A little hill outside Jerusalem
The other day the following thoughts struck me during the Communion and I decided to share them with you. Jack Close
There is this little hill located on the outskirts of Jerusalem.
I staggered up the path to the crest of that hill and I could see two crosses with their human cargoes already in stark relief against the late morning sky. As I reached the summit, I saw a third roughly hewn cross lying on the ground – waiting for me. Forcefully I was thrust down on top of it. Two soldiers pinned down my arms while a third sat straddle my legs making any struggle useless. Frantically my mind flashed back to the screams of anguish I had heard while I was struggling up the hill when the other two criminals were being nailed to their crosses. Their screams had been followed by muted thuds and tortured groans as each cross had been raised and dropped into its anchor hole
What had brought me here flashed through my mind: the lies, the bitter, caustic words hurled in anger, the selfish choices, the hidden dishonesties, the secret blasphemies, the silent mental adulteries, the carelessly procrastinated or ignored acts of kindness, and all the other sin that had accumulated during seventy-three years of my self-centered life.
Then I felt the point of a cold iron nail pressed cruelly against the softness of my flesh. My stomach knotted. Every muscle in my body tensed. And as the executioner raised the mallet to drive in the nail, a cry froze in my throat.
But hazily through the sweat seeping into my eyes, I glimpsed the form of a man in a dazzling white robe. He stepped forward, gently grasped the upraised arm of the soldier, and whispered something quietly in his ear. The soldier stared at him in disbelieving bewilderment. Then he just nodded his head, dropped his arm and stepped back.
The man in the white robe reached down, took my hand and lifted me gently up from the rough timbers. After a tender love-filled hug He guided me reeling back into the arms of my family who were sobbing among the crowd of onlookers.
Dazed and shaking, I glanced back over my shoulder and saw my rescuer purposefully taking my place on the cross. I looked down into his eyes and saw tears of inconceivable sadness – for me – and a consciousness of the scope of his love for me swept over me like a tidal wave.
I watched the nails being driven first into and through his wrists – and then his feet. I could almost feel the anguish that I knew should have been mine. While the brilliant crimson blood gushed from his wrists and feet, I noticed the dazzling white of his robe had faded to a dirty gray.

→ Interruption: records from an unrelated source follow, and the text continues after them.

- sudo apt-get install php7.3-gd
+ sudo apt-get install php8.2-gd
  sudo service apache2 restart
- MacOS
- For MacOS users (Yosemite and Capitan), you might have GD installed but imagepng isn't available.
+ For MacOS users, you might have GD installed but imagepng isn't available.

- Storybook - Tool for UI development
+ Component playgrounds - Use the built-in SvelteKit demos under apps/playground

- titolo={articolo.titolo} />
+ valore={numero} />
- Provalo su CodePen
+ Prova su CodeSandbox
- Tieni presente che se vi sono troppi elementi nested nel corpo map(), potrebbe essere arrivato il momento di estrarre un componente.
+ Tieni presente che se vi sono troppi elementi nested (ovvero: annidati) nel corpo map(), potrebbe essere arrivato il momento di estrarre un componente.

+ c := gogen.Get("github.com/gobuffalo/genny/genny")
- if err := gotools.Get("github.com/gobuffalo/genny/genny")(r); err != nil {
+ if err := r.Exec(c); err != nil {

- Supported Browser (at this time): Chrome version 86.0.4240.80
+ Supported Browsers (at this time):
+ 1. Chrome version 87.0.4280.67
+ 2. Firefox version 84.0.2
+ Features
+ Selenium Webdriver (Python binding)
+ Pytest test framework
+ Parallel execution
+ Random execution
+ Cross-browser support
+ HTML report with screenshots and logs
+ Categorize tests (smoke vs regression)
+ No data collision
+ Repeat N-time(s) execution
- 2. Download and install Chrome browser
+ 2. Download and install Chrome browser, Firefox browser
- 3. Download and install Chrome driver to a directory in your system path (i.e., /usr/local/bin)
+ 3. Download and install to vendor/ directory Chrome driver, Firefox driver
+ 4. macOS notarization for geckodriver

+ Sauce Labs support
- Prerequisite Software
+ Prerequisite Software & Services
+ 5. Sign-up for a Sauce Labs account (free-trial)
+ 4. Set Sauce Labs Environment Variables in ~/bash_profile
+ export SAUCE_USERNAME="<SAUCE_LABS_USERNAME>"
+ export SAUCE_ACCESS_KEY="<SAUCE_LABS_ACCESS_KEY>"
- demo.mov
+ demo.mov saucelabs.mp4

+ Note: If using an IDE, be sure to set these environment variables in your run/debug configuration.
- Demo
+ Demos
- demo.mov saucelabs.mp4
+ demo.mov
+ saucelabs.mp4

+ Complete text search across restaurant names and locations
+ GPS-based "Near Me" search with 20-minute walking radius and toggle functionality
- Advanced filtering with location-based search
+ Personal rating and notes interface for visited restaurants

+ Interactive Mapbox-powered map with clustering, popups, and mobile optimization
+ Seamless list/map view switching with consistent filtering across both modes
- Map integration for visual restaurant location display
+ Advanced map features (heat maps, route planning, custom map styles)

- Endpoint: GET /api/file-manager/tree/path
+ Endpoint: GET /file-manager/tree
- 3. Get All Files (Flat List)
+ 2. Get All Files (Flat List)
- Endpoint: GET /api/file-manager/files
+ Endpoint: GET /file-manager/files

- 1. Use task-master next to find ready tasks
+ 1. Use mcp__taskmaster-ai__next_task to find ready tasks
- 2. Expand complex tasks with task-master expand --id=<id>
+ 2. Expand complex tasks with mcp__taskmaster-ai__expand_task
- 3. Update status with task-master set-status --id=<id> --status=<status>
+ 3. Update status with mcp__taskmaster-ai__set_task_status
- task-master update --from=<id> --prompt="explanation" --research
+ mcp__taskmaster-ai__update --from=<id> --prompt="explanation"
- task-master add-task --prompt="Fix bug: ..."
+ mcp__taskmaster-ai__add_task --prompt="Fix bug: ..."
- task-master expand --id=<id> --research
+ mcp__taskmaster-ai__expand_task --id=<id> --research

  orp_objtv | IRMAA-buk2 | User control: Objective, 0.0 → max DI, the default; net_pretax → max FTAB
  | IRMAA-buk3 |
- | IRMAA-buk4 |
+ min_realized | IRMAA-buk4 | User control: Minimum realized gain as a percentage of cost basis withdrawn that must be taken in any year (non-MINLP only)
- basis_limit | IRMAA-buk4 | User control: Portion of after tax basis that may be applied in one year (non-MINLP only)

His cross was slowly raised and then plunged violently into the remaining hole between the crosses of the two criminals.
Immediately, silently a formidable darkness began to creep over the whole land and for the next three hours it hung there, bearing down on us with an oppressive heaviness. After what seemed like an interminable pause during which time seemed to have stopped an anguished cry from his parched throat sliced through the uneasy silence. “My God, My God, why have you forsaken me?”
Finally, his head dropped to his chest and he murmured, “It is finished”
At that moment the curtain in the sanctuary of the Temple was torn in two, from top to bottom. The earth shook, rocks split apart, and tombs opened. The bodies of many godly men and women who had died were raised from the dead. They left the cemetery after Jesus’ resurrection, went into the holy city of Jerusalem, and appeared to many people. The Roman officer and the other soldiers at the crucifixion were terrified by the earthquake and all that had happened. They said, “This man truly was the Son of God!”
(The New Living Translation: Matthew 27:51-54)
Sunday morning His tomb was empty. But my mind will never be empty of the images of that Friday morning on that little hill outside Jerusalem.